__INPUT DATA__
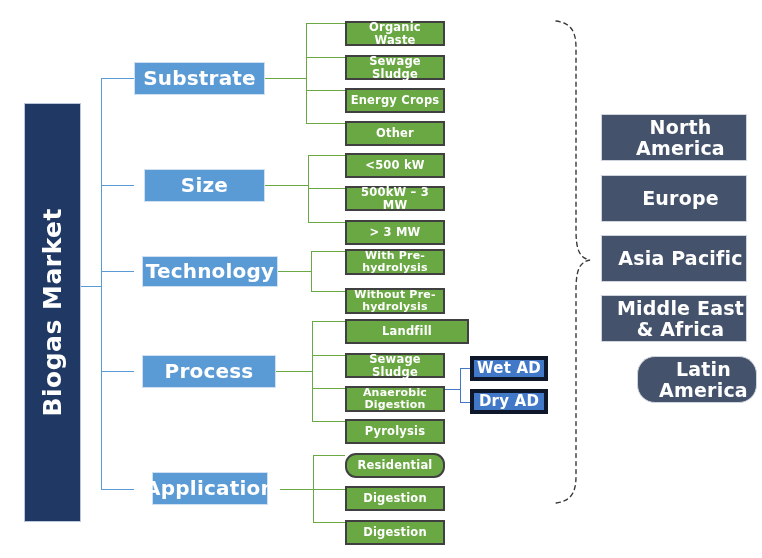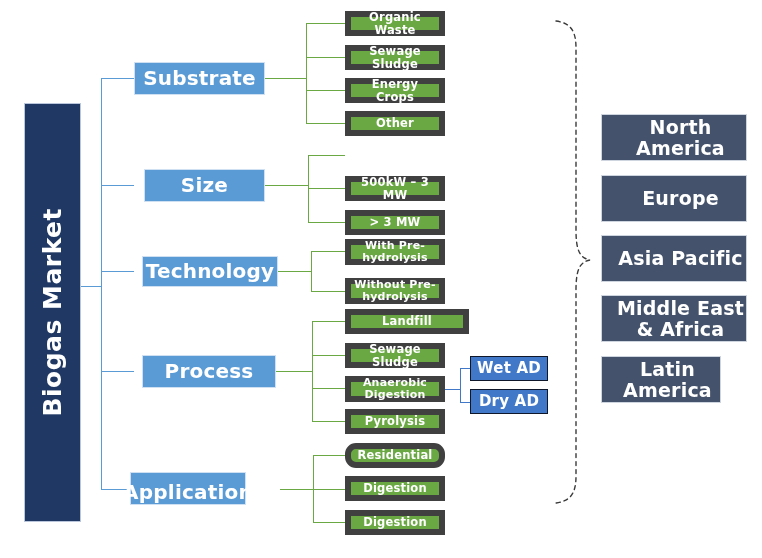"Organic Waste" .leaf { border: 6px solid #404040 -> 2px solid #404040; margin-top: none -> 10px }
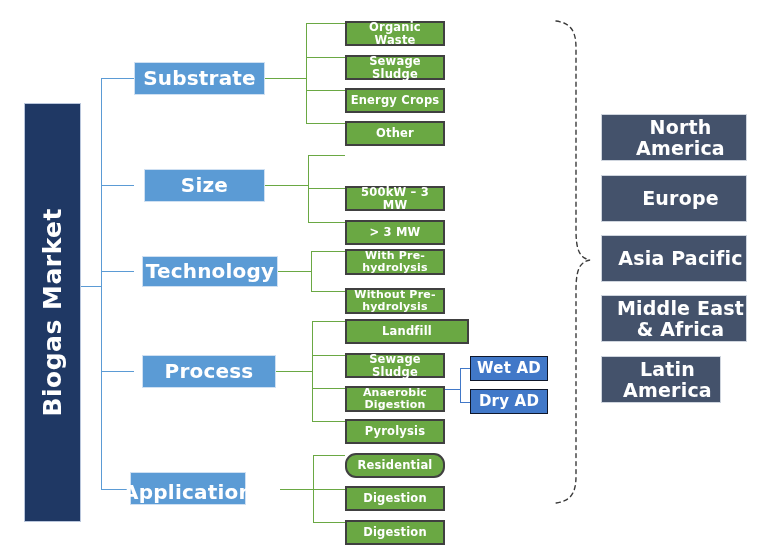"<500 kW" div.node { html: none -> <div> <span>&lt;500 kW</span> </div> }
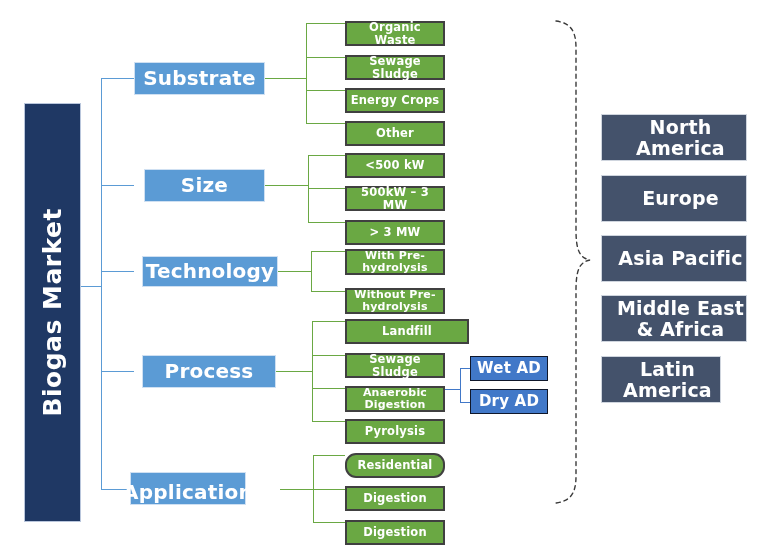"Wet AD" .ad { border: 1px solid #0f172a -> 4px solid #0f172a }
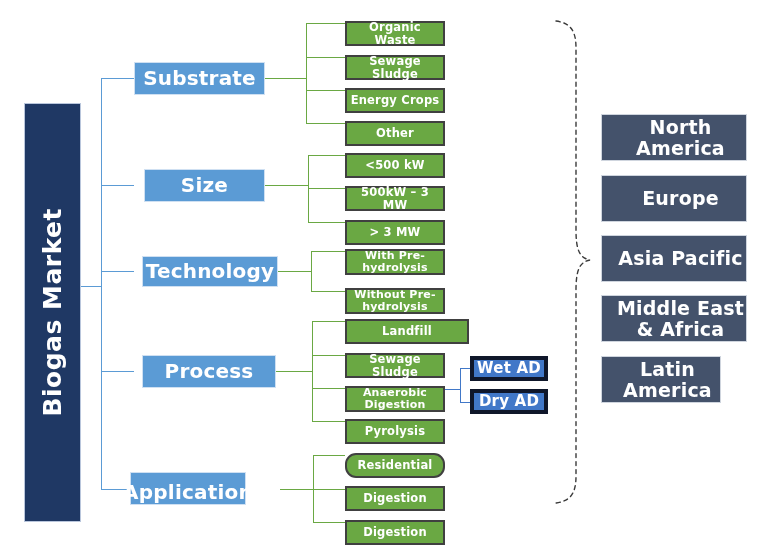"Latin America" div.node { border-radius: none -> 18px; left: 601px -> 637px }
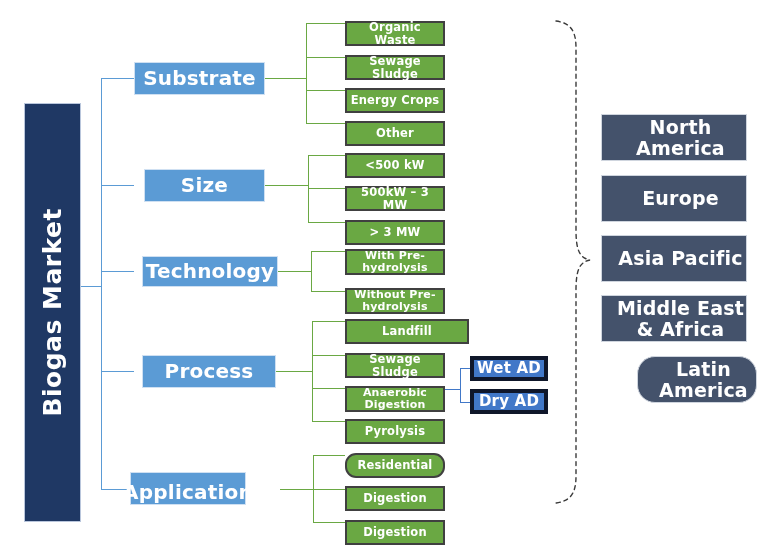"Application" div.node { align-items: flex-end -> none; left: 130px -> 152px }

__WHAT TO DO__
Retype all of the listing word for word and skip the pictures.

__RESPONSE BELOW__
"Organic Waste" .leaf { border: 6px solid #404040 -> 2px solid #404040; margin-top: none -> 10px }
"<500 kW" div.node { html: none -> <div> <span>&lt;500 kW</span> </div> }
"Wet AD" .ad { border: 1px solid #0f172a -> 4px solid #0f172a }
"Latin America" div.node { border-radius: none -> 18px; left: 601px -> 637px }
"Application" div.node { align-items: flex-end -> none; left: 130px -> 152px }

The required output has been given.